All news

US Senate Foreign Relations Committee to vote on Magnitsky Act

Moscow has warned Washington about the negative effect of the bill on bilateral relations
Photo EPA/ITAR-TASS
Photo EPA/ITAR-TASS

WASHINGTON DC, June 19 (Itar-Tass) — The U.S. Senate Foreign Relations Committee will vote on the bill known as the Justice for Sergei Magnitsky Act, which provides for visa and economic sanctions against a number of Russian citizens suspected by Washington with implication in the death of Hermitage Capital lawyer Sergei Magnitsky during his imprisonment.

The vote was due originally in April, but active lobbying of the U.S. President Barack Obama Administration delayed it. Foreign Relations Committee Chairman John Kerry explained the delay with the need to overcome disagreements over certain provisions of the bill.

Senator Benjamin Cardin (a Democrat) is the main sponsor of the bill, which will bar the aforesaid Russians and their families from visiting the United States and freeze their accounts in U.S. banks. The Cardin draft compelled the U.S. state secretary and treasury secretary to publish the Magnitsky list within 90 days since the adoption of the bill, together with the list of persons responsible for torture and other serious abuse of human rights.

Many Congress members view the Magnitsky Act as a mandatory condition of the cancellation of the discriminative Jackson-Vanik Amendment and the granting of a normal trade partner status to Russia. The Obama administration had been opposing that link until recently.

Meanwhile, Moscow has warned Washington about the negative effect of the bill on bilateral relations.

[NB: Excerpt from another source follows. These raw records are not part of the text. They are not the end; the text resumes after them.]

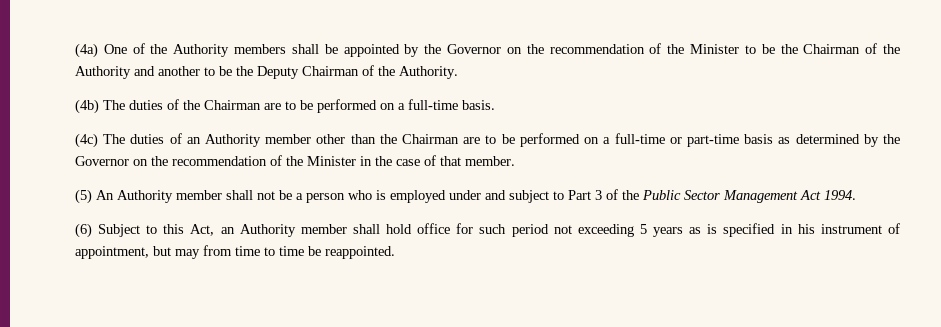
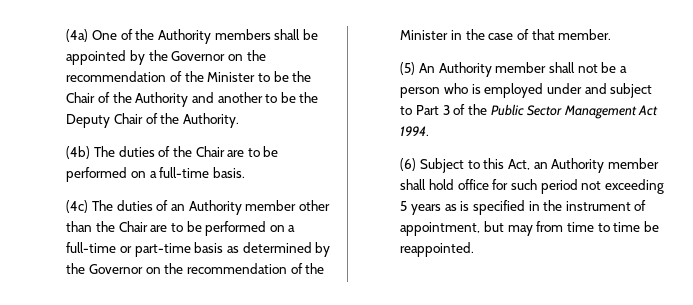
- (4a) One of the Authority members shall be appointed by the Governor on the recommendation of the Minister to be the Chairman of the Authority and another to be the Deputy Chairman of the Authority.
+ (4a) One of the Authority members shall be appointed by the Governor on the recommendation of the Minister to be the Chair of the Authority and another to be the Deputy Chair of the Authority.
- (4b) The duties of the Chairman are to be performed on a full-time basis.
+ (4b) The duties of the Chair are to be performed on a full-time basis.
- (4c) The duties of an Authority member other than the Chairman are to be performed on a full-time or part-time basis as determined by the Governor on the recommendation of the Minister in the case of that member.
+ (4c) The duties of an Authority member other than the Chair are to be performed on a full-time or part-time basis as determined by the Governor on the recommendation of the Minister in the case of that member.
- (6) Subject to this Act, an Authority member shall hold office for such period not exceeding 5 years as is specified in his instrument of appointment, but may from time to time be reappointed.
+ (6) Subject to this Act, an Authority member shall hold office for such period not exceeding 5 years as is specified in the instrument of appointment, but may from time to time be reappointed.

Russia will retaliate the possible endorsement of ‘the Sergei Magnitsky bill’ by the U.S. Congress, Presidential Aide for International Affairs Yuri Ushakov said last weekend.

“Many people in the U.S. realize that the endorsement of this bill will harm relations with Russia. A lot of countries, maybe even the overwhelming majority, bar unwelcome elements from visiting them. That is done non-publicly as an absolutely normal international practice. Yet this case is a demonstrative anti-Russian step of the Congress. They are trying to give broad interpretation to the bill, so that it may be used whenever the Americans are dissatisfied with particular Russian steps on the international scene,” Ushakov said.

“Obviously, we will retaliate. Our measures are not made public so far. We would like to avoid these measures: if there is no bill there will be no measures and the atmosphere of bilateral relations will improve immediately,” he said.

“We insist in all-level contacts with the U.S. administration that it is impermissible to swap the Jackson-Vanik Amendment for the anti-Russian ‘Sergei Magnitsky bill’, which introduces visa restrictions and other sanctions under far-fetched ‘human rights’ pretexts. Washington must realize that we will have to take retaliation measures,” Ushakov said.

“Responding to last year’s U.S. decision to block the entry for eleven Russian officials allegedly involved in the ‘Magnitsky case’, we had to blacklist the same number of former and incumbent members of the U.S. administration. Those people bore a relation to high-profile violations of human rights, including abuse and torture of inmates at the Pentagon and CIA prisons in Guantanamo, Afghanistan’s Bagram and Iraqi Abu Ghraib,” he said.